Monday, Oct. 23, 1939
St. Nicholas to Woolworth's
In the gaslit era before cinema and radio, St. Nicholas was the No. 1 U. S. magazine for young people. Like the old quarry where swimming was forbidden, like the first ice on the pond in winter, it was an essential part of childhood--a storehouse of fruitful articles and hair-raising fiction for adolescents.
Many a youth last week had never heard of St. Nicholas, many a grown-up had forgotten it still existed. But alive it was, though senescent. Last week St. Nicholas, 66 years old, withdrew its foot from the grave, took a new lease on life, and went on sale exclusively in 112 F. W. Woolworth stores as a picture magazine for elementary grade-school children.
Thus passed into virtual oblivion the St. Nicholas that had nourished some of the major talents of a past generation. To St. Nicholas in 1886 young Richard Harding Davis sold his first story, about football at Princeton. For St. Nicholas Rudyard Kipling wrote Just So Stories, Mark Twain Tom Sawyer Abroad, Louisa May Alcott Under the Lilacs, Frances Hodgson Burnett Little Lord Fauntleroy.
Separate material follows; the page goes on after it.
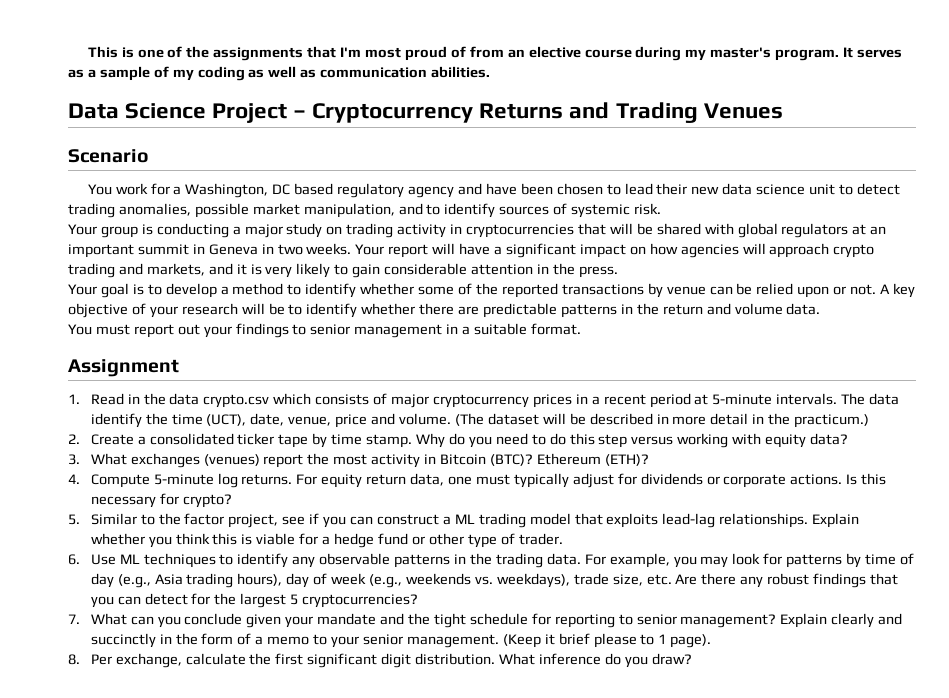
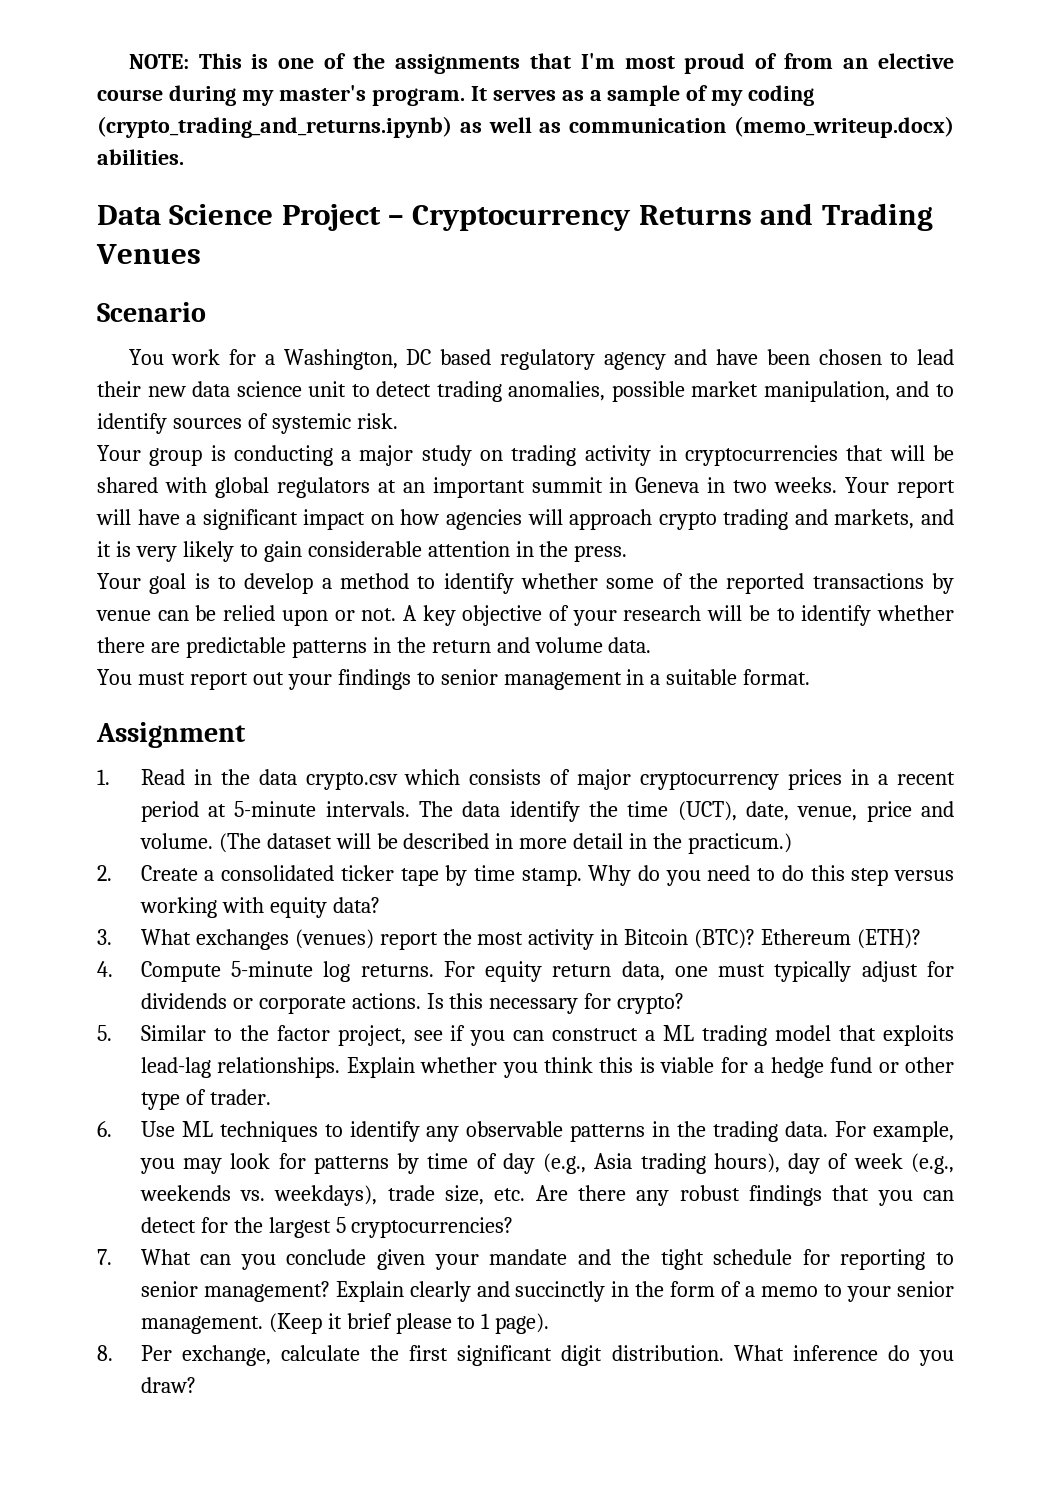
(87, 52) none -> [128,54,189,69] NOTE:
(245, 73) none -> [97,116,452,138] (crypto_trading_and_returns.ipynb)
(428, 72) none -> [734,116,954,138] (memo_writeup.docx)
Founded in 1873 by Charles Scribner's Sons, then taken over by the Century Co., St. Nicholas began to decline after World War I as children turned to movies, radio, comic strips, and children's tastes grew steadily more sophisticated. To hold its market St. Nicholas lowered its age appeal year by year. Still circulation dropped: from a onetime high of around 100,000 it was down to less than 25,000 last year.
In 1934 St. Nicholas passed into the hands of stocky, dynamic President Roy Walker of Educational Publishing Corp. Publisher Walker wanted it as a classroom adjunct to The Grade Teacher, trade journal for educators. Then last year Woolworth's began to look around for new magazines to replace the 5-&-10-c-store Tower Group, which had just sunk in a morass of financial trouble and scandal.
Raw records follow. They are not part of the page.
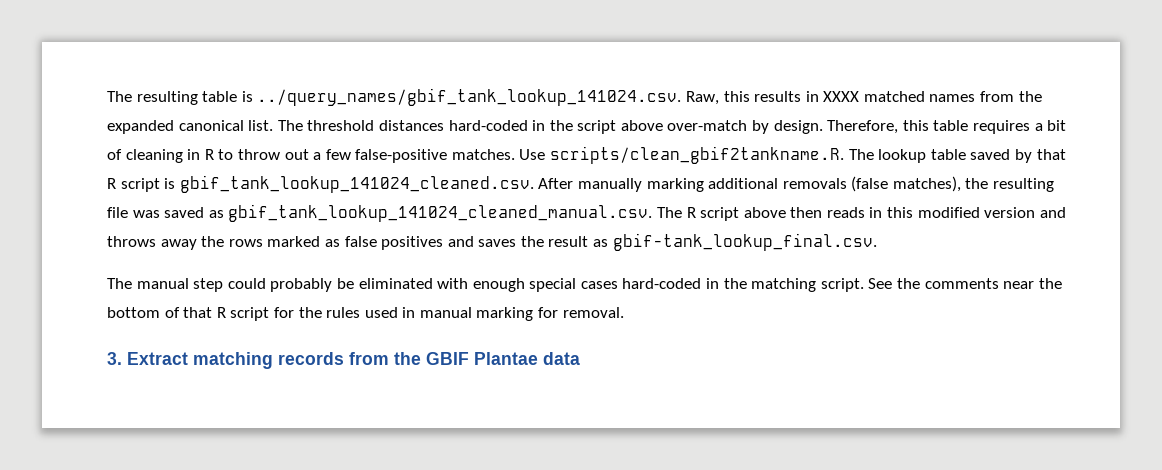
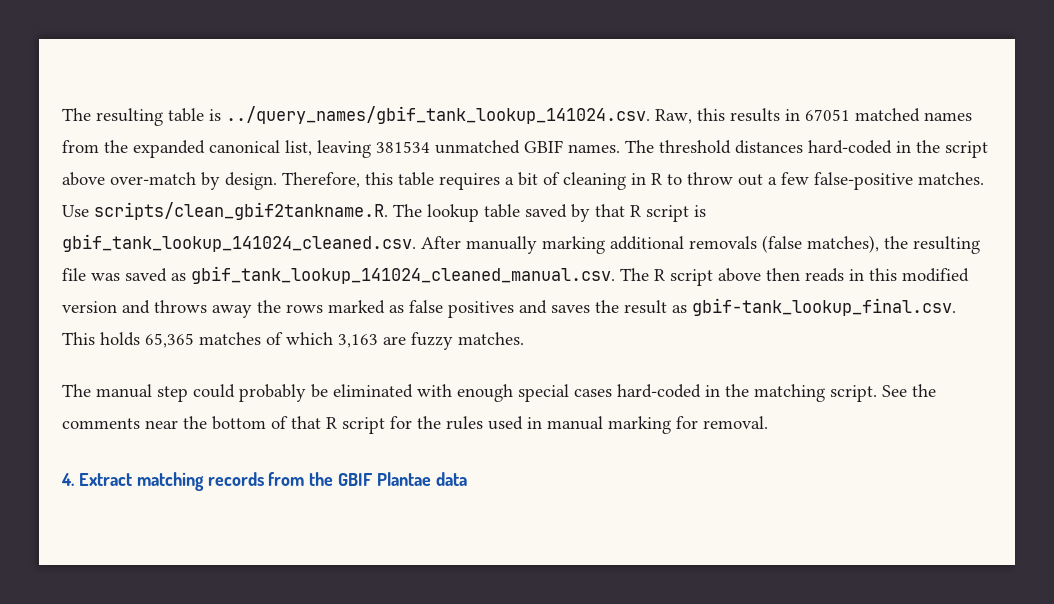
[823,91,860,102] XXXX -> [805,109,850,121] 67051
[248,120,274,131] list. -> [285,140,620,158] list, leaving 381534 unmatched GBIF names.
(877, 242) none -> [62,332,524,350] This holds 65,365 matches of which 3,163 are fuzzy matches.
[107,352,122,365] 3. -> [61,473,74,486] 4.

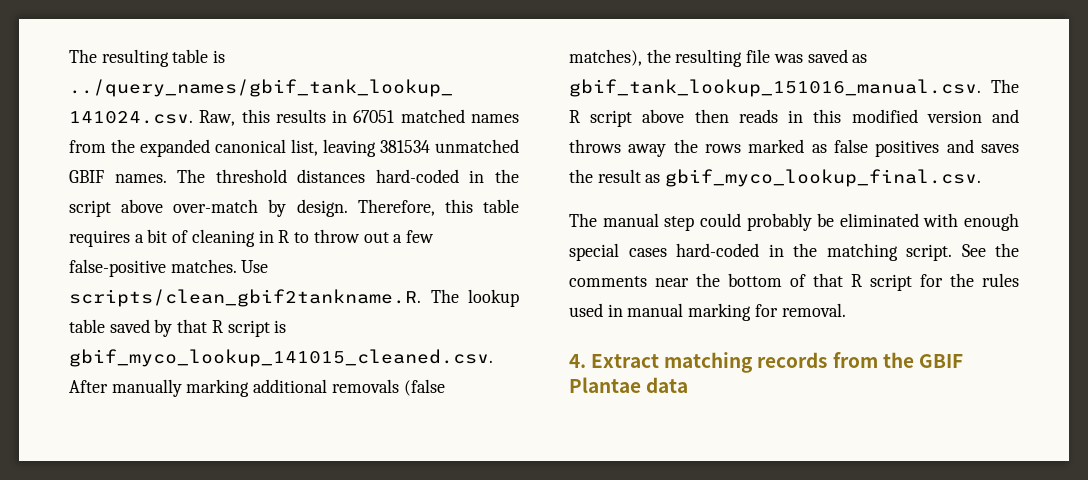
[62,234,416,252] gbif_tank_lookup_141024_cleaned.csv. -> [69,349,493,367] gbif_myco_lookup_141015_cleaned.csv.
[191,266,615,284] gbif_tank_lookup_141024_cleaned_manual.csv. -> [569,79,981,97] gbif_tank_lookup_151016_manual.csv.
[692,298,956,316] [62,332,524,350] gbif-tank_lookup_final.csv. This holds 65,365 matches of which 3,163 are fuzzy matches. -> [665,169,982,187] gbif_myco_lookup_final.csv.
Seven Tower magazines (devoted to movies and radio, home and children, love and mystery) had shared a total circulation of some 900,000 copies before a Federal Grand Jury indicted Publisher Catherine McNelis for using the mails to defraud. (Case is still pending.) One of the best had been Tiny Tower for children, with around 150,000 readers.
As a successor to Tiny Tower, St. Nicholas went into Woolworth stores last week. Its price was cut from 25-c- to 10-c-. It sported a bright two-color format like Tiny Tower's. Oldtime readers of St. Nicholas would never have recognized its pages, filled with crude, bold drawings of camels and hippopotamuses and monkeys, pictures to be cut out and mounted, nursery fables in the style of Thornton Burgess.
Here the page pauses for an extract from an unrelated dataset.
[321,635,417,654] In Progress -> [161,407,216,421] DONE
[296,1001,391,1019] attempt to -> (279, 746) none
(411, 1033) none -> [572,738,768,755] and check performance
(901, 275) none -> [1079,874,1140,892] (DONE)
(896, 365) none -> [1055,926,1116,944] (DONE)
Sole remaining feature of the old magazine is the St. Nicholas League, a department for child contributors. Started in 1900, the League published early stories, poems and drawings by Robert Benchley, Stephen Vincent Benet, Robert Edmond Jones, Edna St. Vincent Millay.
Handsome, white-haired Vertie Coyne, onetime director of the St. Nicholas League, remains as editor of the magazine. Editorial director is 35-year-old Samuel Holt McAloney, who handled the negotiations that put St. Nicholas in Woolworth's. Director McAloney, a native of Boulder, Mont., was advertising manager of THE MARCH OF TIME, circulation manager of Story, promotion manager of The Literary Digest before he went to The Grade Teacher as managing editor last March.
Print order for the, new St. Nicholas jumped to more than 55,000, of which 33,000 was for Woolworth, the rest for subscribers. If as many as two-thirds of Woolworth's 1,185 U. S. stores decide to sell the magazine (store managers order what they please) its circulation might reach 200,000 in the next few months. Even so, it would be well behind Boy's Life and The American Boy-Youth's Companion, which lead the children's journals today with over 300,000 readers apiece.